State-based computations

beginner

Oftentimes, our programs need to be stateful; that is, we need to maintain an state, perform operations that depend on such state, and even change it as a result of some operations. It usually results in code similar to this:

var state: ProgramState
    
func operation(input: Input) -> Output {
    let result: Output = doSomething(input: input, state: state)
    state = update(state: state, input: input)
    return result
}

However, this code has some problems:

  • It is using a hidden argument; it uses state under the hood, which makes the function impure, as the function operation may return different outputs for the same input.

  • It mutates state, which is a side effect other than computing the result of the function.

  • It is difficult to test the function, as we may not be able to easily set the initial state or check its value after the function execution.

Explicit parameters and return types

The straightforward solution to this problem is to make everything explicit: the function receives the state as a parameter, and returns it when it is mutated.

func operation(input: Input, state: ProgramState) -> (ProgramState, Output) {
    let result: Output = doSomething(input: input, state: state)
    let newState = update(state: state, input: input)
    return (newState, result)
}

The problems mentioned before just disappear as things become explicit. With this version, no side effects are happening when the function is called, and its output only depend on the input.
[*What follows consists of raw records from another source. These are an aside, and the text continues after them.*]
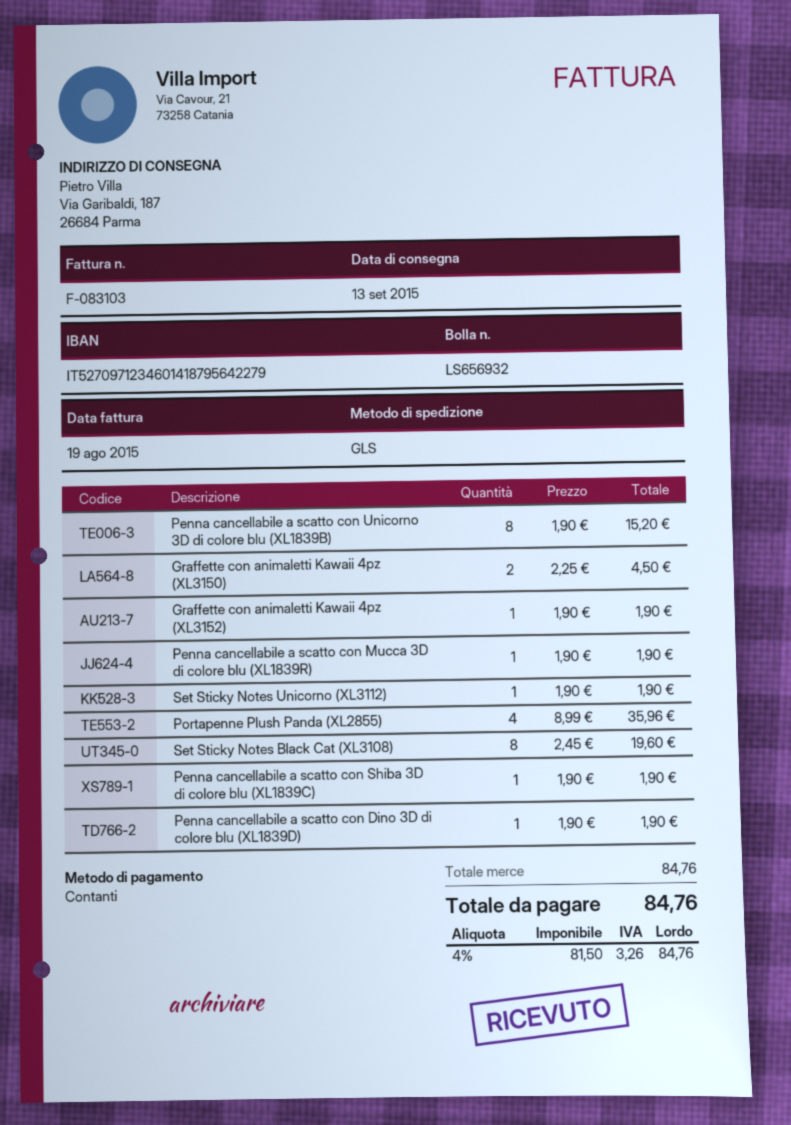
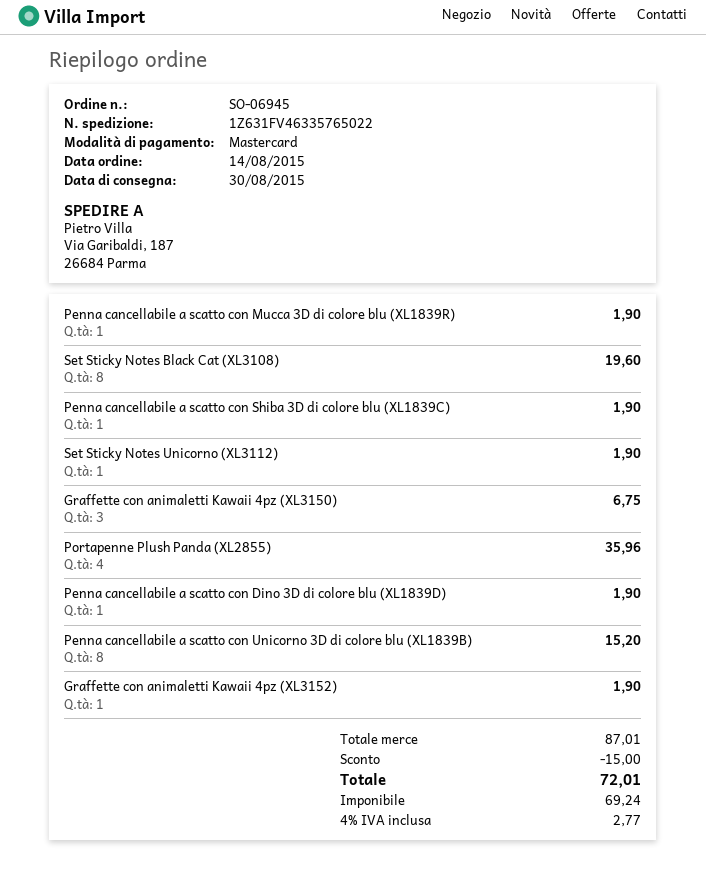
delivery date: 2015-09-13 -> 2015-08-30
payment method: cash -> Mastercard
Graffette con animaletti Kawaii 4pz (XL3150): 2 for 4.50 -> 3 for 6.75
subtotal: 84.76 -> 87.01
discount: none -> 15.00
net: 81.50 -> 69.24
tax: 4% = 3.26 -> 4% = 2.77
total: 84.76 -> 72.01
It is easy to test: we can pass the initial state as an argument to the function, and we can assert over the output.

However, it has a new, different problem. Its ergonomics are not very flexible. If we need to perform multiple state-based operations, we need to wire the state manually:

func operation(input: Input, state: ProgramState) -> (ProgramState, Intermediate) {
    let result: Intermediate = doSomething(input: input, state: state)
    let newState = update(state: state, input: input)
    return (newState, result)
}
    
func operation2(input: Intermediate, state: ProgramState) -> (ProgramState, Output) {
    let result: Output = doSomething(input: input, state: state)
    let newState = update(state: state, input: input)
    return (newState, result)
}
    
func program(input: Input, state: ProgramState) -> (ProgramState, Output) {
    let (state2, intermediate) = operation(input: input, state: state)
    return operation2(input: intermediate, state: state2)
}

In the function program above, we need to get the state from the first operation and wire it to the operation2, as the state may have changed. If multiple operations are chained, this option becomes harder to apply.

Towards the State type

The problem mentioned above can be mitigated by using the State type, provided in Bow. The functions above can be curried, separating the inputs they need to perform their job, from the state they are based on.

func operation(input: Input) -> (ProgramState) -> (ProgramState, Output) {
    { state -> (ProgramState, Output) in
        let result: Output = doSomething(input: input, state: state)
        let newState = update(state: state, input: input)
        return (newState, result)
    }
}

And finally, wrap the returning function (ProgramState) -> (ProgramState, Output) into State<ProgramState, Output>:

func operation(input: Input) -> State<ProgramState, Output> {
    State<ProgramState, Output> { state -> (ProgramState, Output) in
        let result: Output = doSomething(input: input, state: state)
        let newState = update(state: state, input: input)
        return (newState, result)
    }
}

With this change we achieved better ergonomics, as the state wiring now happens by using the flatMap operation:

static func operation(input: Input) -> State<ProgramState, Intermediate> {
    State<ProgramState, Intermediate> { state -> (ProgramState, Intermediate) in
        let result: Intermediate = doSomething(input: input, state: state)
        let newState = update(state: state, input: input)
        return (newState, result)
    }
}
    
static func operation2(input: Intermediate) -> State<ProgramState, Output> {
    State<ProgramState, Output> { state -> (ProgramState, Output) in
        let result: Output = doSomething(input: input, state: state)
        let newState = update(state: state, input: input)
        return (newState, result)
    }
}
    
static func program(input: Input) -> State<ProgramState, Output> {
    operation(input: input).flatMap { intermediate in
        operation2(input: intermediate)
    }^
}

Or we can use Monad comprehensions to obtain an imperative-like syntax:

static func program2(input: Input) -> State<ProgramState, Output> {
    let intermediate = State<ProgramState, Intermediate>.var()
    let output = State<ProgramState, Output>.var()
    
    return binding(
        intermediate <- operation(input: input),
        output <- operation2(input: intermediate.get),
        yield: output.get)^
}

Invoking program or program2 will provide a description of the program, but it is not yet executed, as we need to provide an initial state. We can do it with the following functions:

let description = program(input: myInput)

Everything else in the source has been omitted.